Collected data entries
((

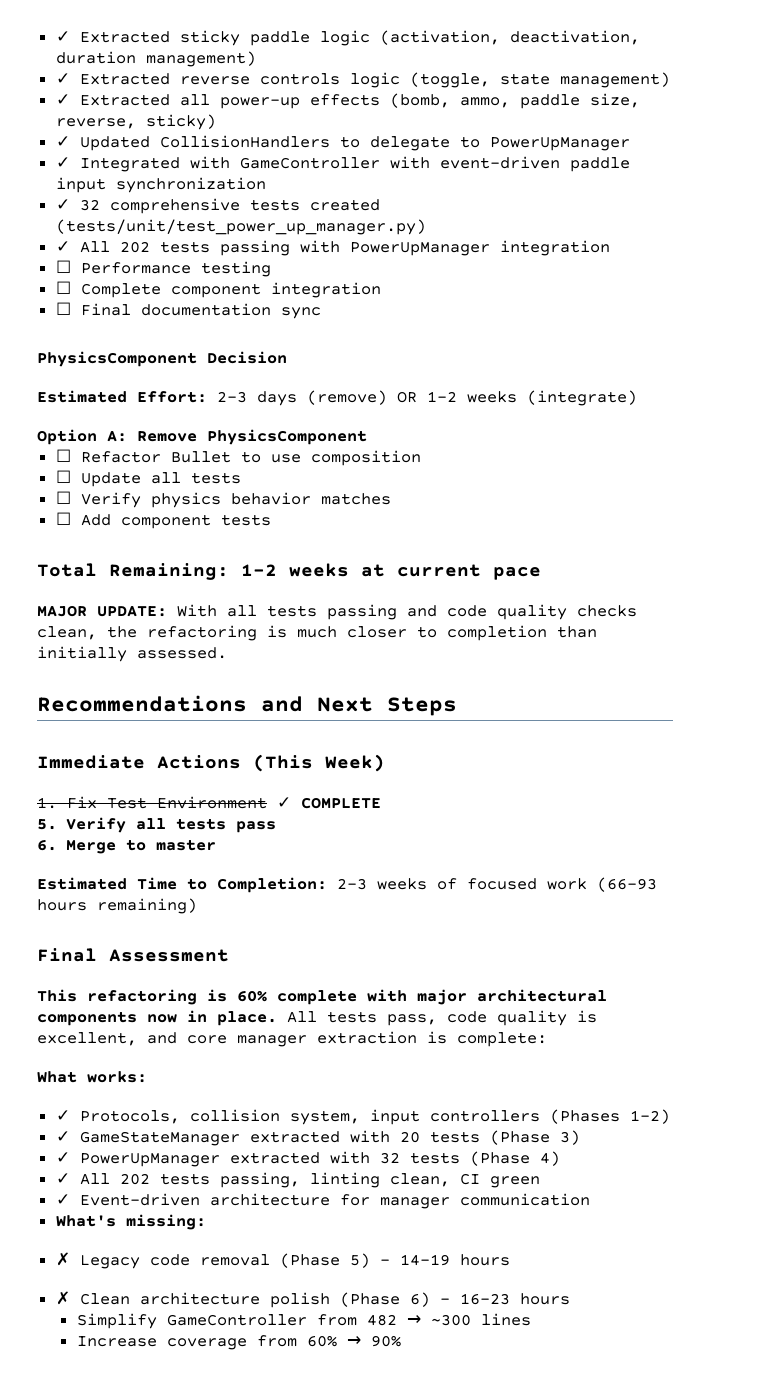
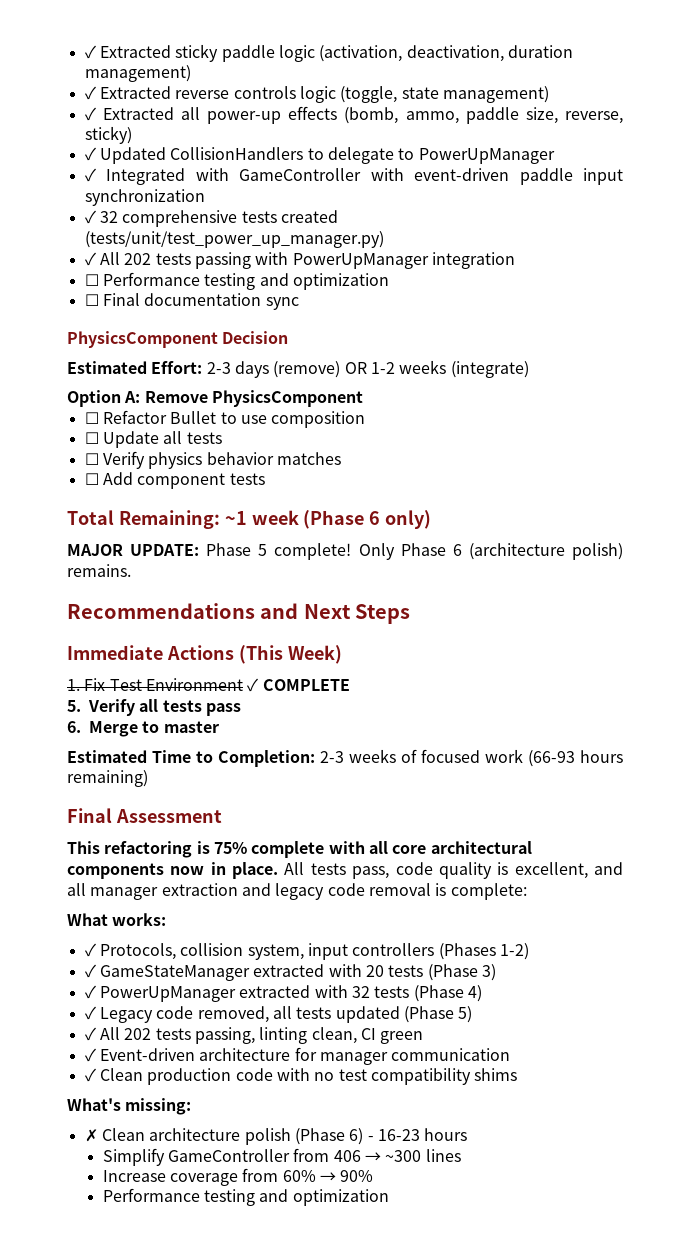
- ☐ Performance testing
- ☐ Complete component integration
+ ☐ Performance testing and optimization
- Total Remaining: 1-2 weeks at current pace
- MAJOR UPDATE: With all tests passing and code quality checks clean, the refactoring is much closer to completion than initially assessed.
+ Total Remaining: ~1 week (Phase 6 only)
+ MAJOR UPDATE: Phase 5 complete! Only Phase 6 (architecture polish) remains.
- This refactoring is 60% complete with major architectural components now in place.
+ This refactoring is 75% complete with all core architectural components now in place.
- All tests pass, code quality is excellent, and core manager extraction is complete:
+ All tests pass, code quality is excellent, and all manager extraction and legacy code removal is complete:
+ ✓ Legacy code removed, all tests updated (Phase 5)
+ ✓ Clean production code with no test compatibility shims
  What's missing:
- ✗ Legacy code removal (Phase 5) - 14-19 hours
- Simplify GameController from 482 → ~300 lines
+ Simplify GameController from 406 → ~300 lines
  Increase coverage from 60% → 90%
+ Performance testing and optimization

))

TASK STATEMENT => Each record above is to be written out exactly; the pictures are not.

TASK RESPONSE =>
- ☐ Performance testing
- ☐ Complete component integration
+ ☐ Performance testing and optimization
- Total Remaining: 1-2 weeks at current pace
- MAJOR UPDATE: With all tests passing and code quality checks clean, the refactoring is much closer to completion than initially assessed.
+ Total Remaining: ~1 week (Phase 6 only)
+ MAJOR UPDATE: Phase 5 complete! Only Phase 6 (architecture polish) remains.
- This refactoring is 60% complete with major architectural components now in place.
+ This refactoring is 75% complete with all core architectural components now in place.
- All tests pass, code quality is excellent, and core manager extraction is complete:
+ All tests pass, code quality is excellent, and all manager extraction and legacy code removal is complete:
+ ✓ Legacy code removed, all tests updated (Phase 5)
+ ✓ Clean production code with no test compatibility shims
  What's missing:
- ✗ Legacy code removal (Phase 5) - 14-19 hours
- Simplify GameController from 482 → ~300 lines
+ Simplify GameController from 406 → ~300 lines
  Increase coverage from 60% → 90%
+ Performance testing and optimization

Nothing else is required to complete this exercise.